A bit later they got back to us and said there was issues with such a flag that could not be settled by email or phone. We had to have an in-person meeting. So me and the other guy working no x286emul had to fly early one morning from Los Angeles to Seattle, take a rental car to Redmond, and attend a meeting with Microsoft.
At the meeting, we introduced ourselves and the half dozen or so Microsoft people introduced themselves, and then they presented this issue that could not be handled by email or phone: should this flag be controlled by an ioctl, or should it be an optional new parameter for the signal() call [1]. We gave our opinion, that was the end of the meeting, and we headed for the airport.
[1] or something like that. I don't remember the exact second option.
Well 386, but 286 compatibility would be nice also. I'm still annoyed that AMD dropped virtual 8086 mode from x86_64- I liked it because Windows ran MS-DOS programs better than MS-DOS ever did and I would still use this facility if it was available in 64-bit operating systems. Virtual x86 mode in Linux was also pretty good, but the graphics modes were better supported in Windows.
To be fair, anything written against a actual 8086 can be brute-force software emulated in faster than real time at this point. It's no excuse, but it's less of a problem than it could be.

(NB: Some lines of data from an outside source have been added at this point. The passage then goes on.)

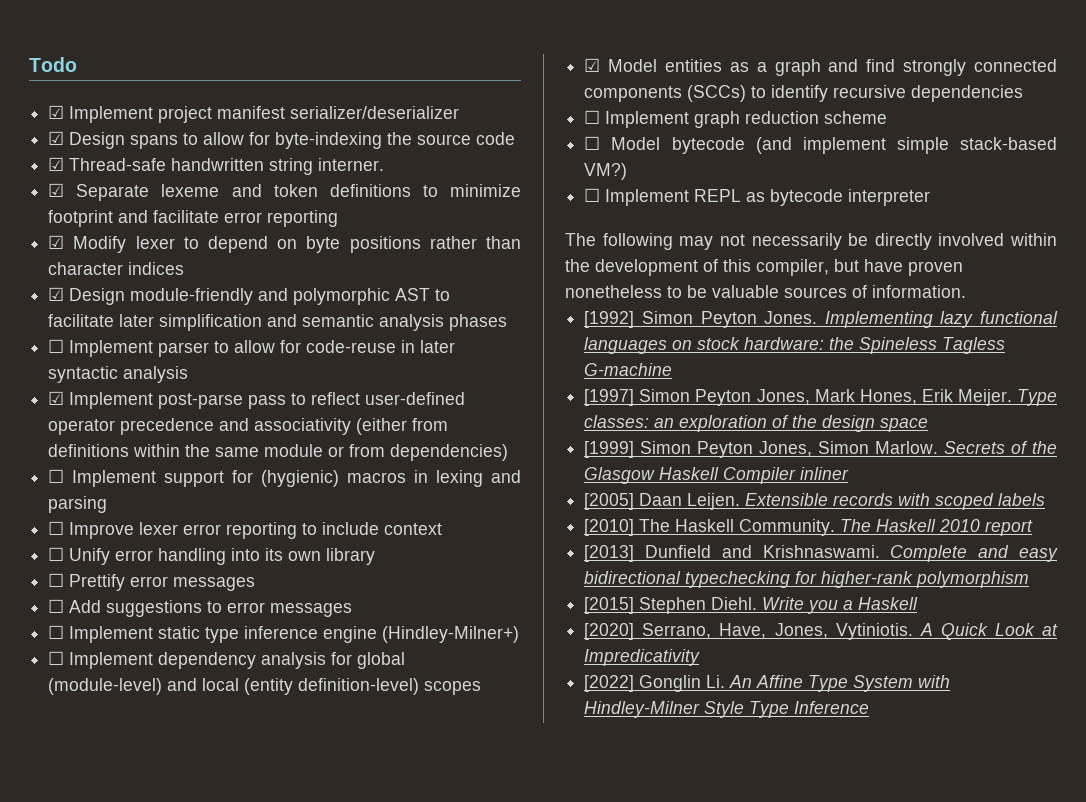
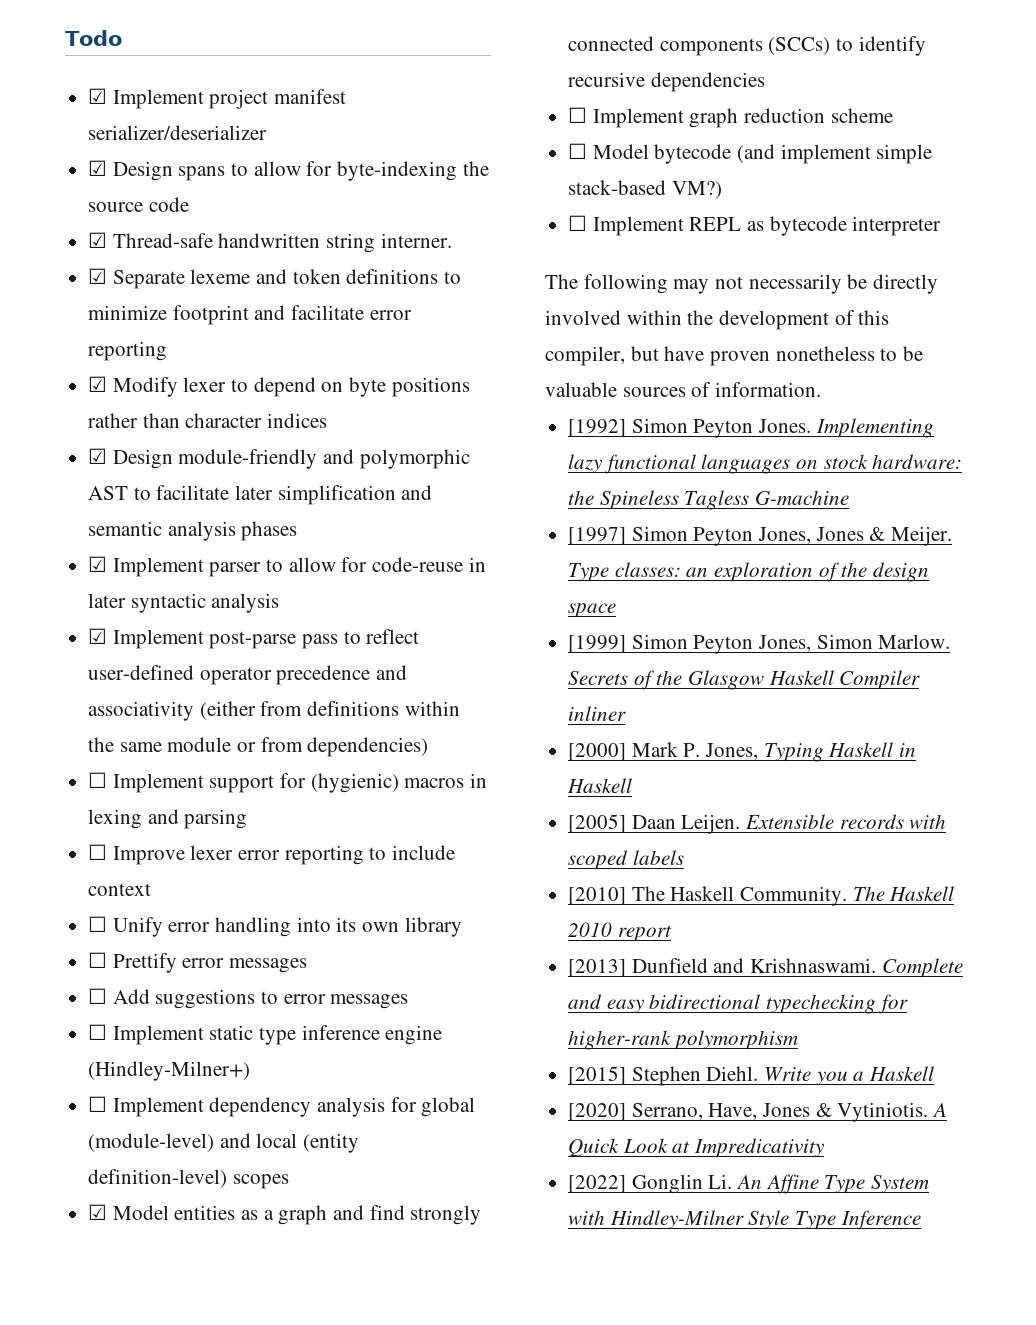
[48,339,65,353] ☐ -> [88,556,108,572] ☑
[814,389,953,405] Mark Hones, Erik -> [815,527,886,541] Jones &
(850, 473) none -> [568,742,917,762] [567,778,633,793] // [2000] Mark P. Jones, Typing Haskell in Haskell
[774,623,828,639] Jones, -> [762,1103,832,1117] Jones &

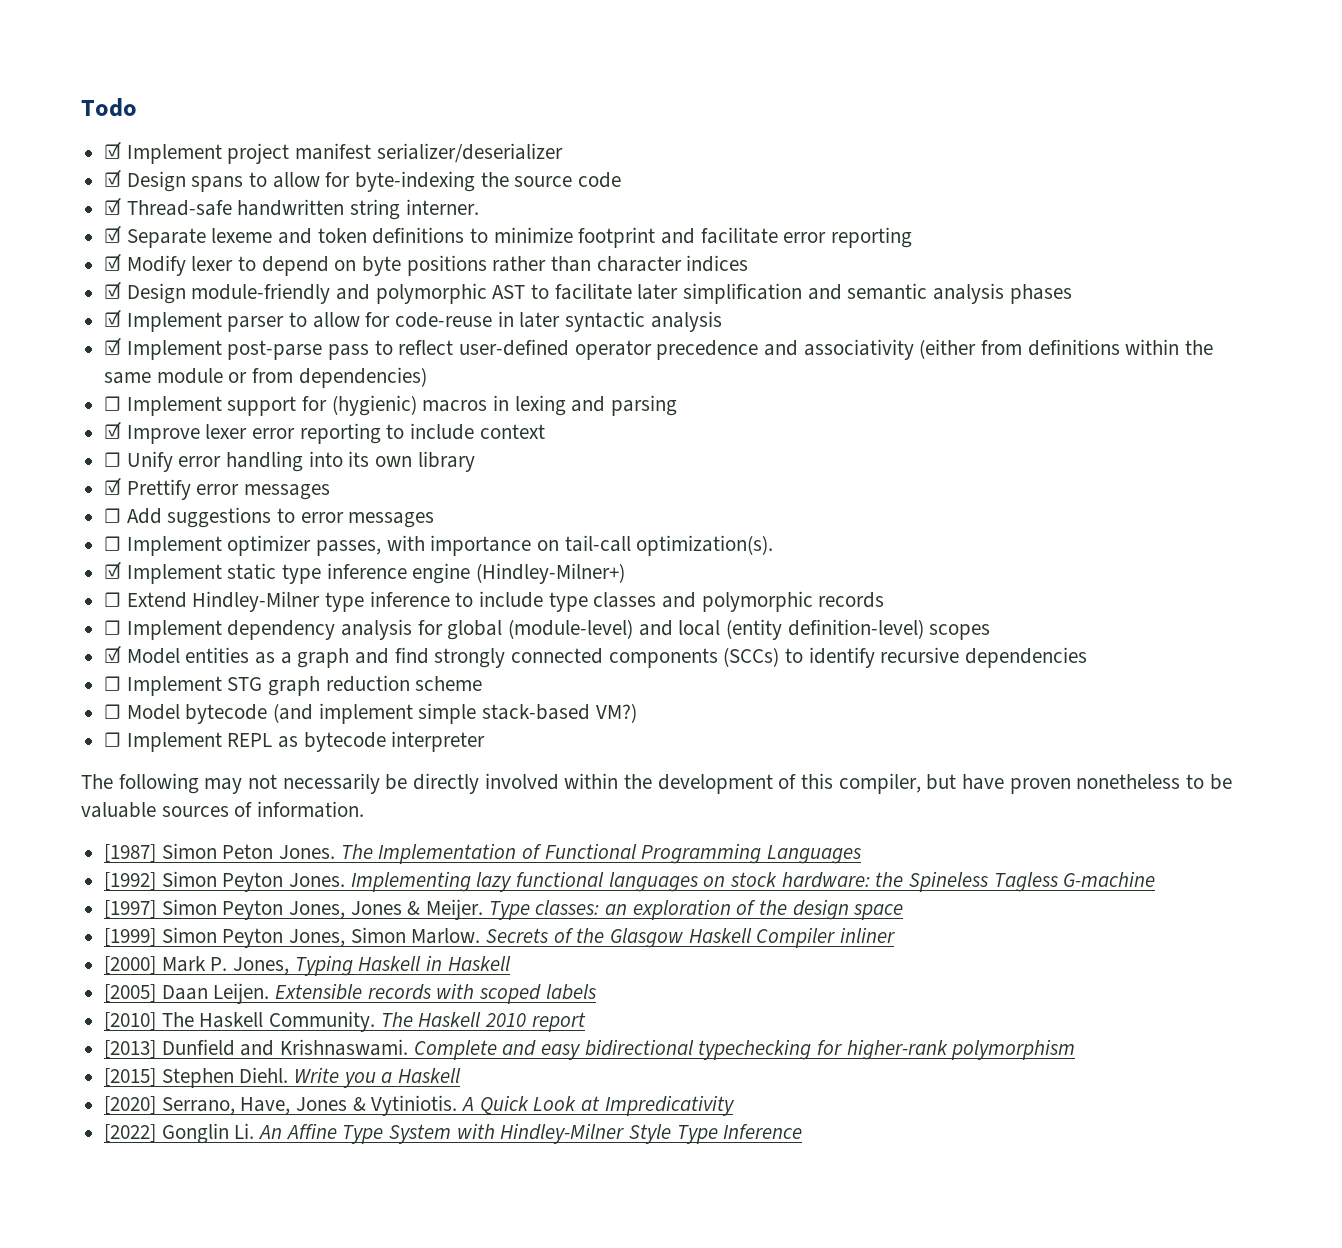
[88,844,108,860] ☐ -> [104,421,122,439] ☑
[88,952,108,968] ☐ -> [104,477,122,495] ☑
(204, 1035) none -> [227,535,774,556] [104,561,222,584] optimizer passes, with importance on tail-call optimization(s). // ☑ Implement
(251, 1071) none -> [104,591,885,612] // ☐ Extend Hindley-Milner type inference to include type classes and polymorphic records
(684, 118) none -> [227,677,263,691] STG
(822, 389) none -> [104,843,862,864] // [1987] Simon Peton Jones. The Implementation of Functional Programming Languages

This is entirely true, but I can tell you that DOS OrCAD does not work as well as in DOSBoX as it does in Windows-XP. The issue is not performance, but a matter of the variable size video modes available in Windows and not on DOSBoX.
Oh, absolutely; I wasn't saying that a full-featured emulator actually exists, just that the performance difference was huge enough that you could get away with using one as a replacement for amd64's missing virtualization. Video mode support is a operating system interface problem rather than a hardware-can't-run-fast-enough problem.
The Intel Binary Compatibility Standard (iBCS) is a standardized application binary interface (ABI) for Unix operating systems on Intel-386-compatible computers, published by AT&T, Intel and SCO in 1988, and updated in 1990.
Yes, also I remember that SCO UNIX worked but SCO Xenix did not work. But really I wanted Xenix to work.. I seem to remember it worked once, but then stopped working when they implemented the standard. Or something- it was a long time ago.